Extension agent C. J. Ahern, writing to UNH Cooperative Extension Director J.C. Kendall, observed that he had seen “many instances where electric appliances have cut down the many arduous tasks that previously confronted the farm woman in carrying out her household duties.”
By 1945, most farms in the United States—about 83 percent—were electrified. By 1966, sales of electricity in New Hampshire were more than three times what they had been in 1948.
It was a transformative period of time that forever changed the face of New Hampshire agriculture and rural America.
Jump ahead to the age of big data. Today, high-speed Internet is common in metropolitan and suburban areas. Consumers there have grown accustomed to fast broadband connections in their homes, at their workplaces, in airports, cafés, and hotel rooms, on buses, and even in waiting rooms. But in less populous areas, access to broadband can be spotty.
In its 2010 national broadband plan, the Federal Communications Commission noted that despite the technology’s spread, there was still insufficient access to broadband for many Americans.
“Broadband is the difference between growth and stagnation,” says Molly Donovan, UNH Cooperative Extension community development specialist and leader of Extension’s broadband team. “In the business community, broadband connectivity is an absolute necessity for those who want a competitive advantage, and it’s equally as important in the education, health, and municipal sectors.”
Donovan and colleagues Shane Bradt, Charlie French, and André Garron are behind an effort to expand use of high‑speed Internet across the Granite State.

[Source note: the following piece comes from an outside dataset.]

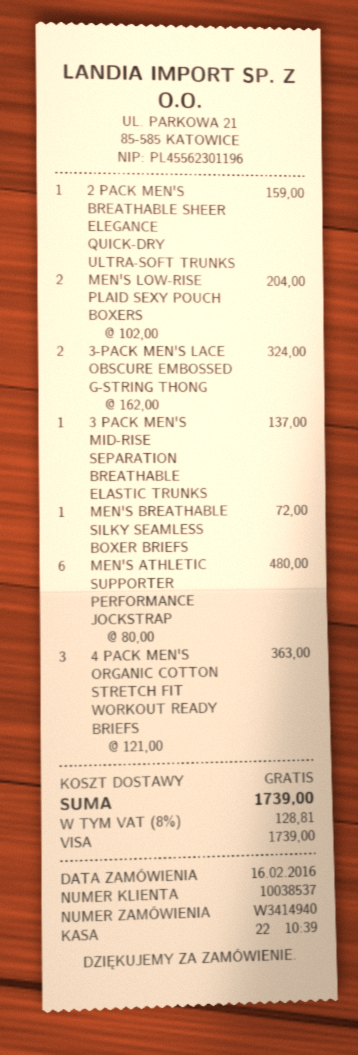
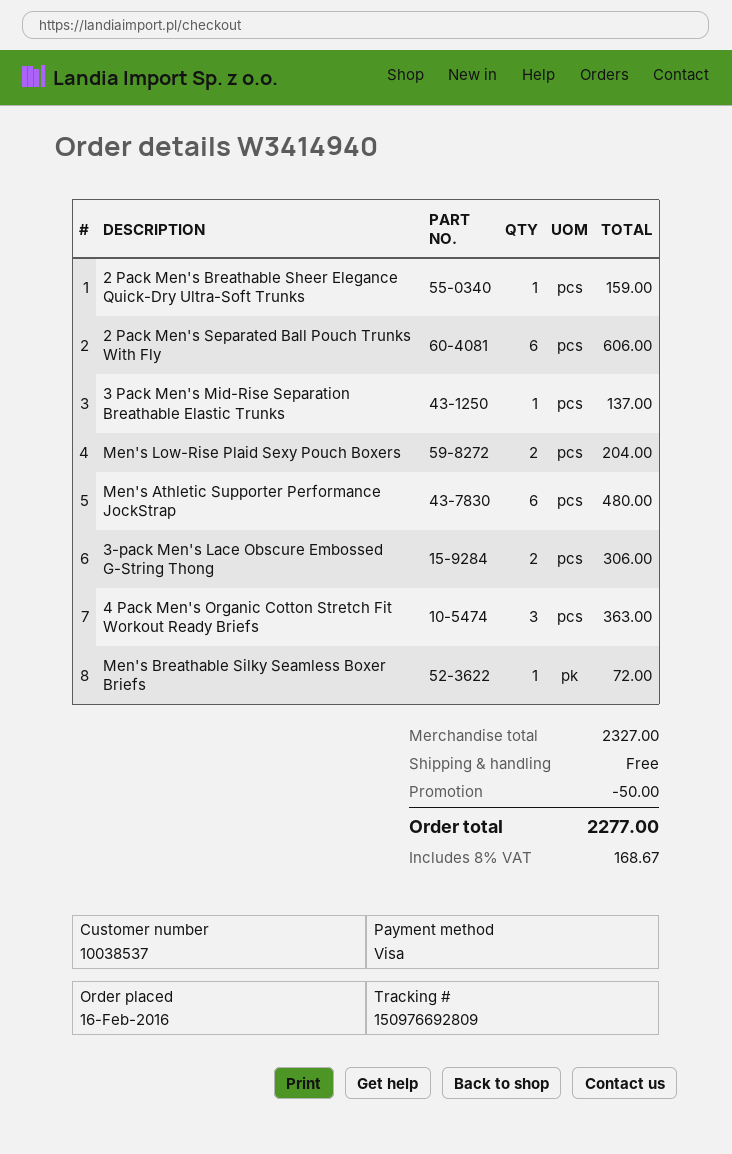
3-PACK MEN'S LACE OBSCURE EMBOSSED G-STRING THONG: 2 for 324.00 -> 2 for 306.00
2 Pack Men's Separated Ball Pouch Trunks With Fly: none -> 6 for 606.00
discount: none -> 50.00
tax: 8% = 128.81 -> 8% = 168.67
total: 1739.00 -> 2277.00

They are part of the New Hampshire Broadband Mapping & Planning Program (NHBMPP), a multi-year project created under the American Recovery and Reinvestment of 2009 to encourage the adoption of broadband.
The UNH Cooperative Extension team serves as the training and technical assistance arm of the project, helping New Hampshire businesses, communities, and institutions understand the benefits of broadband and how they can better use it to increase efficiency, enhance communications, and improve their bottom line. According to the U.S. Bureau of Economic Analysis, for every dollar invested in broadband infrastructure, the economy benefits from a nearly $3.00 return.

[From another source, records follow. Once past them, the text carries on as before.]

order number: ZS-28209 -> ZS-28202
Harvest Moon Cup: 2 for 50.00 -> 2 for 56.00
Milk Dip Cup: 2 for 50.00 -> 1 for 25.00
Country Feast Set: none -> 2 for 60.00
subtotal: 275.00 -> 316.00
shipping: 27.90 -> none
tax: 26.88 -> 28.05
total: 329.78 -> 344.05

Donovan says Extension was selected as the training and technical assistance partner because of its presence across the state and deep connections to New Hampshire communities.
Based on the results of a 2012 Granite State Poll, in New Hampshire, access to broadband varies based on population. The poll revealed that about 62 percent of residents in the western part of New Hampshire have broadband access, while about 83 percent of those in the central part of the state have access.
NHBMMP project partners from UNH and regional planning commissions are currently mapping broadband availability in the state to pinpoint these numbers. Their findings will shed light on how it can be made more widely available in the future.
“Disparities in availability can mean disparities in economic growth, educational opportunity, community vitality, public health and safety, and quality of life,” says Charlie French, head of the UNH Cooperative Extension Community and Economic Development team.
“Broadband is integral to the state and its regions’ capacity to improve their economic future,” says French.
Donovan says the team is focused on teaching the advantages and opportunities broadband brings to the economy, education, healthcare, and municipal government.
She notes that while the technology has changed, the work is much the same as it was in the 1930s when her predecessors helped usher in the bold new invention of electricity. Only today, New Hampshire is in a global market, and “organizations know they need to reach beyond the borders of the state to succeed.”